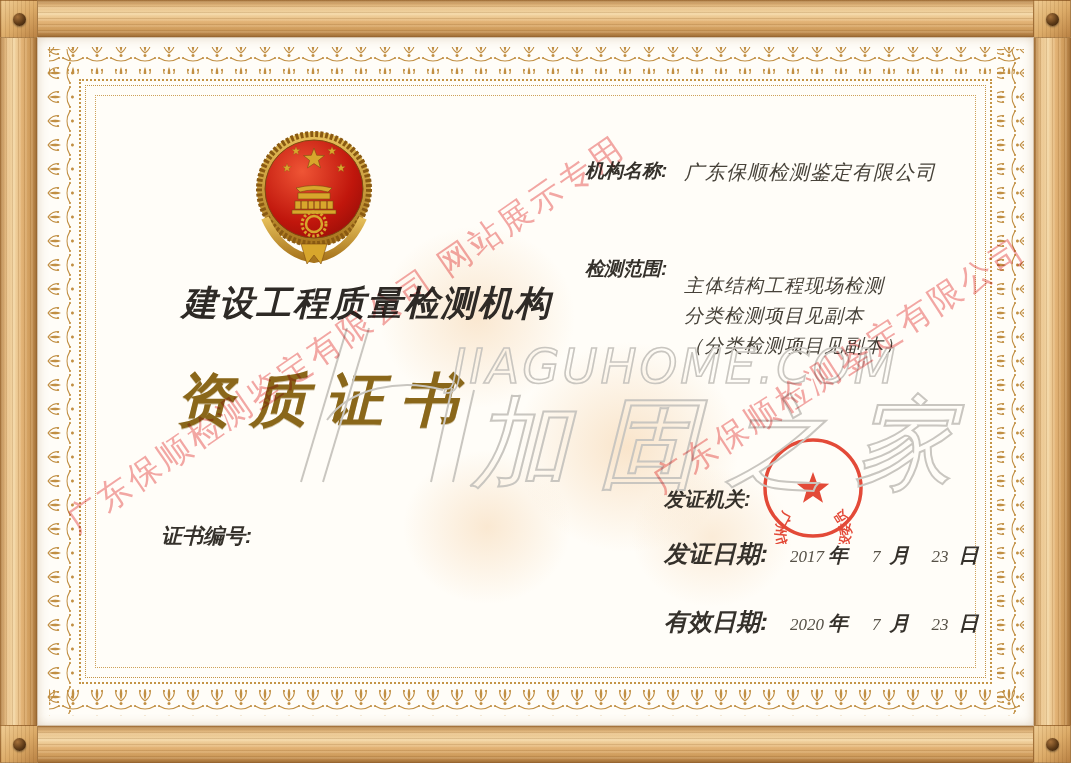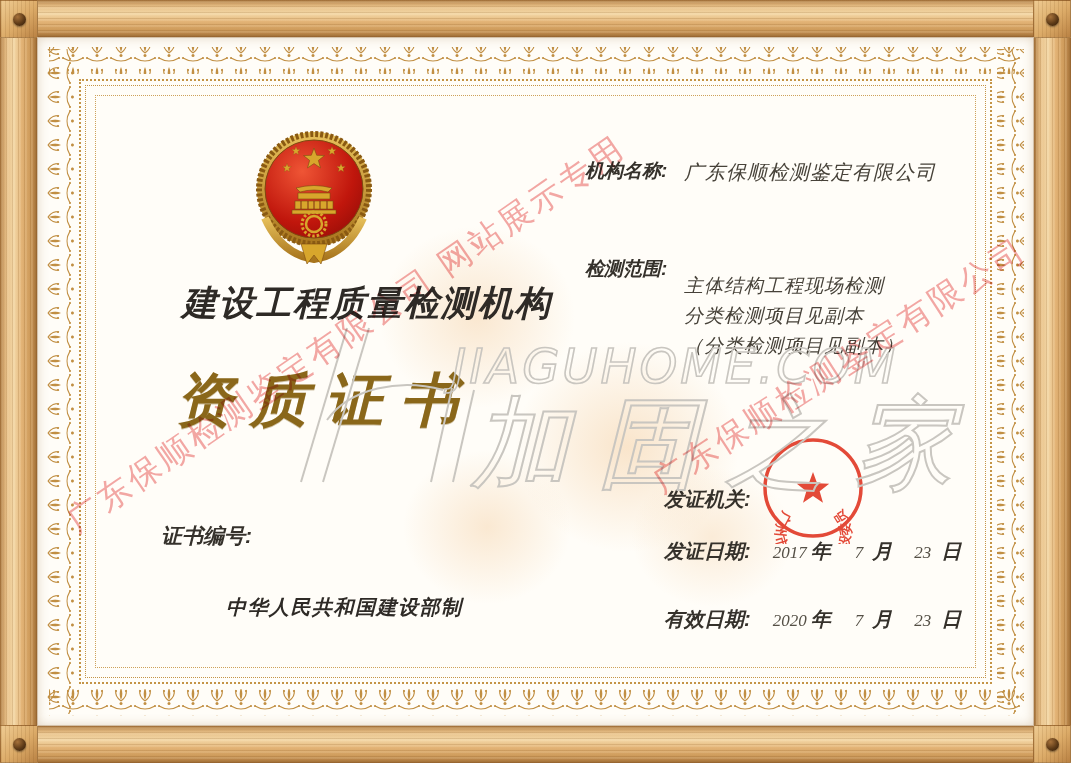"发证日期:" .daterow .dl { font-size: 20px -> 24px }
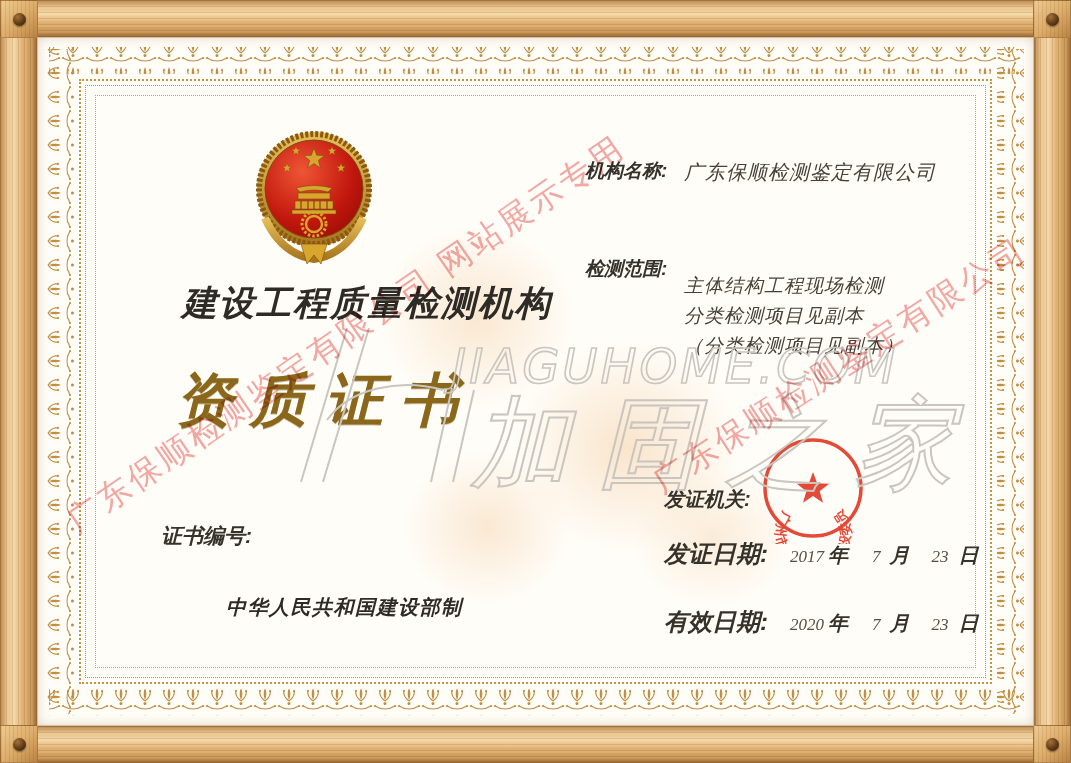"中华人民共和国建设部制" div.t { html: <div>中华人民共和国建设部制</div> -> none }
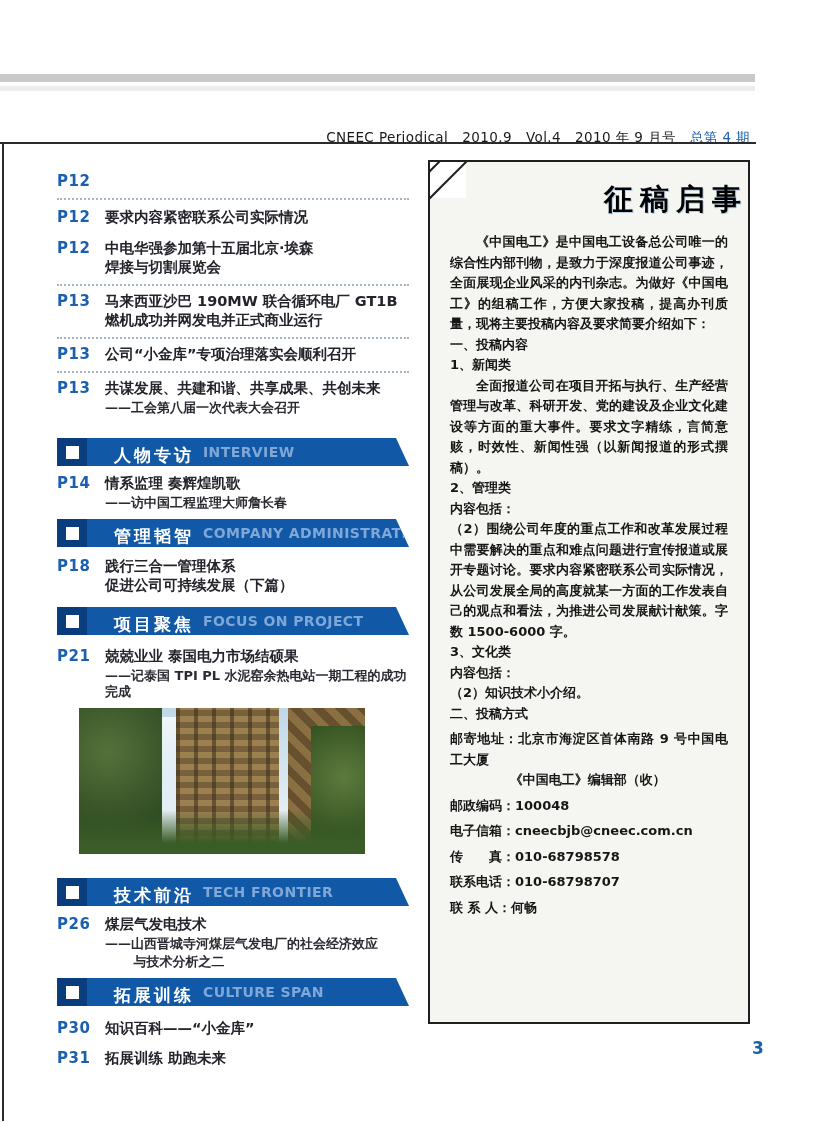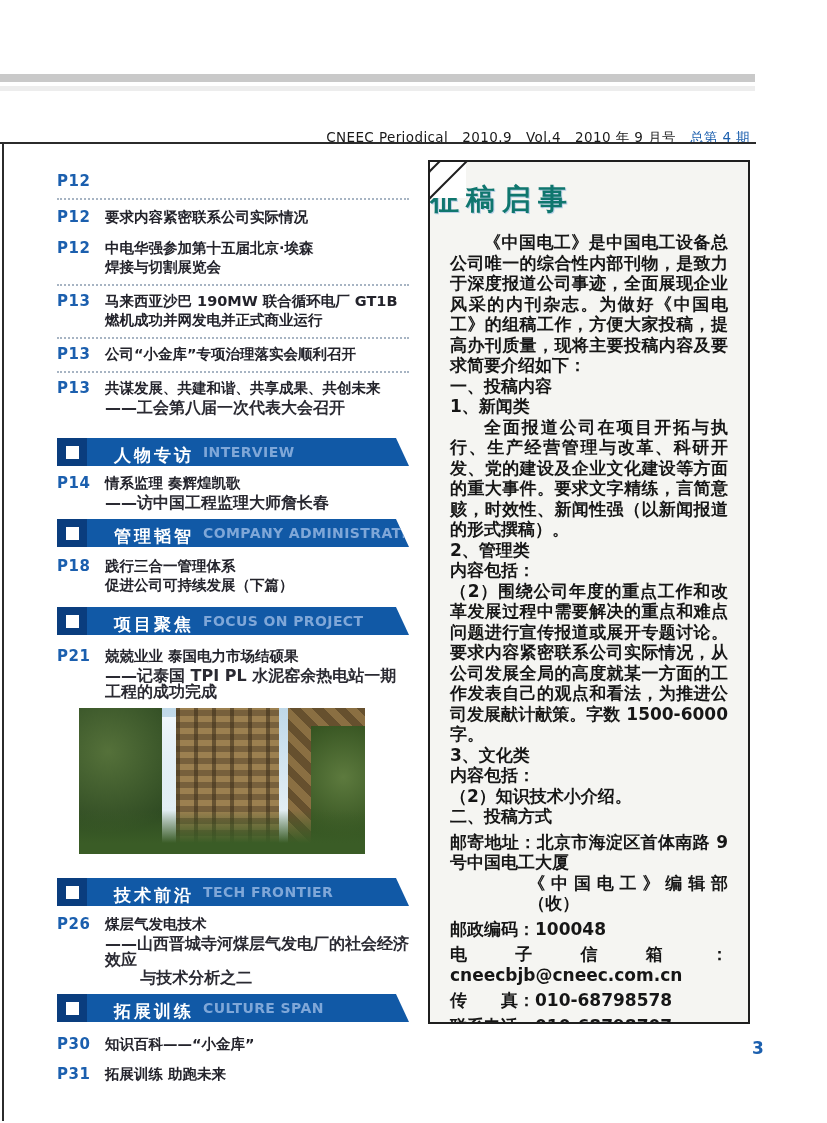"征稿启事" .notice-title { color: #0f766e -> #000000; text-align: left -> right }
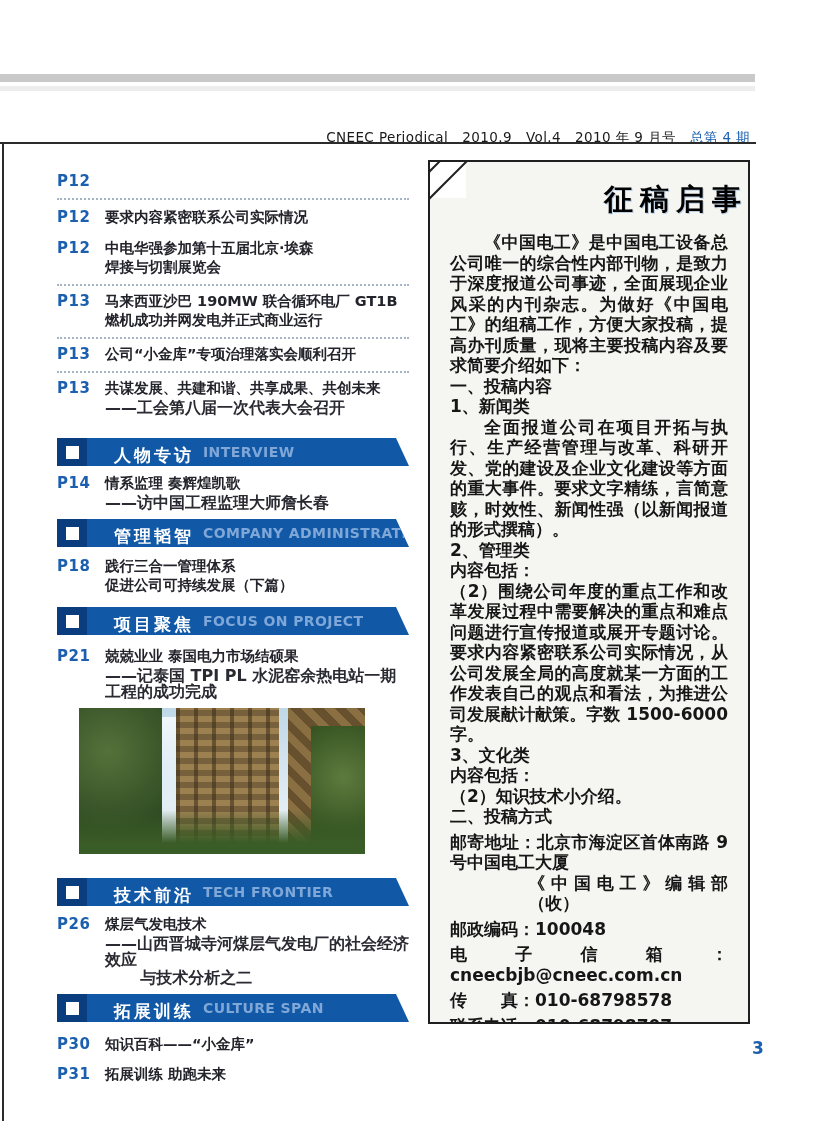"《中国电工》是中国电工设备总公司唯一的综合性内部刊物，是致力于深度报道公司事迹，" .notice-body { font-size: 17px -> 13px }
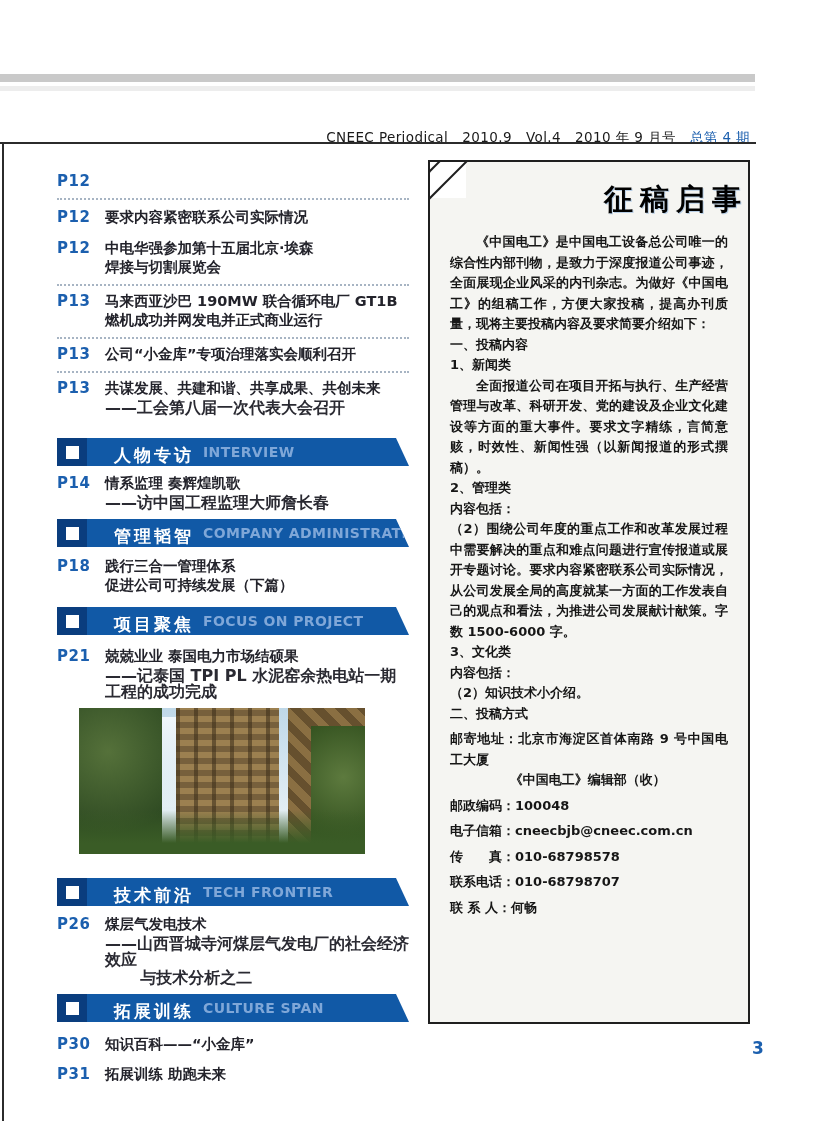"——工会第八届一次代表大会召开" .tt .sub { font-size: 16px -> 13px }
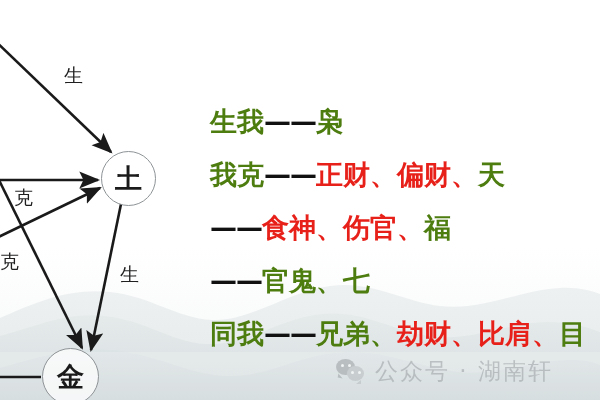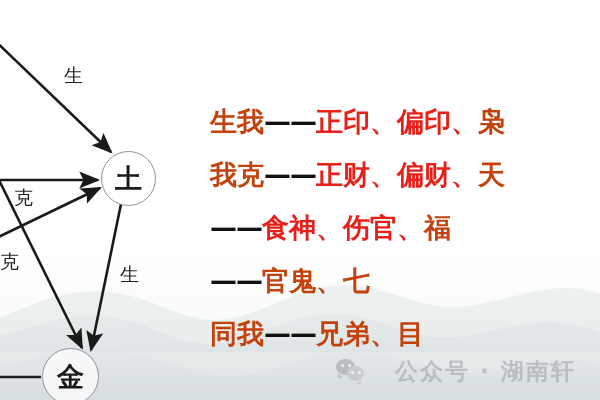"生我" .seg-dark { color: #c2410c -> #4d7c0f }
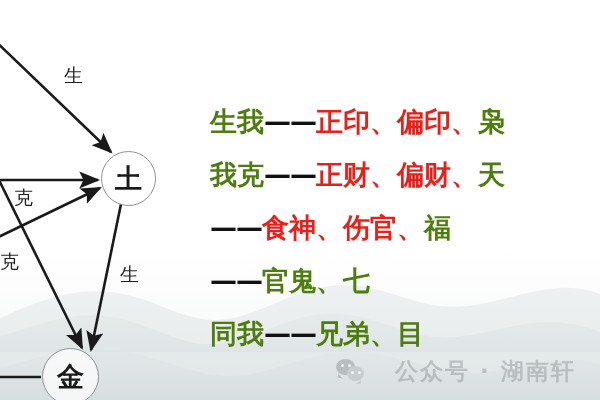"正印、偏印、" span.seg-red { html: <span>正印、偏印、</span> -> none }
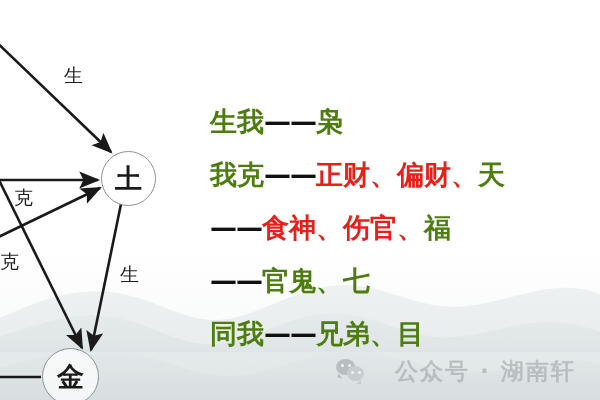"劫财、比肩、" span.seg-red { html: none -> <span>劫财、比肩、</span> }
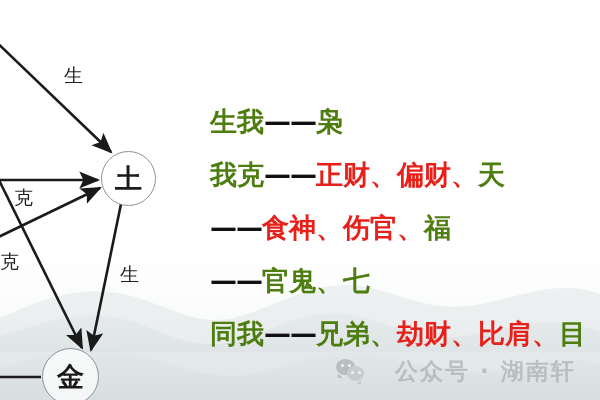"公众号 · 湖南轩" .watermark-text { font-weight: 700 -> 400; margin-left: 20px -> none }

Work required
From the line containing "html: <div>中华人民共和国建设部制</div> ->" through the line containing "color: #c2410c ->", copy every line above exactly, without pictures.

Result for this task
"中华人民共和国建设部制" div.t { html: <div>中华人民共和国建设部制</div> -> none }
"征稿启事" .notice-title { color: #0f766e -> #000000; text-align: left -> right }
"《中国电工》是中国电工设备总公司唯一的综合性内部刊物，是致力于深度报道公司事迹，" .notice-body { font-size: 17px -> 13px }
"——工会第八届一次代表大会召开" .tt .sub { font-size: 16px -> 13px }
"生我" .seg-dark { color: #c2410c -> #4d7c0f }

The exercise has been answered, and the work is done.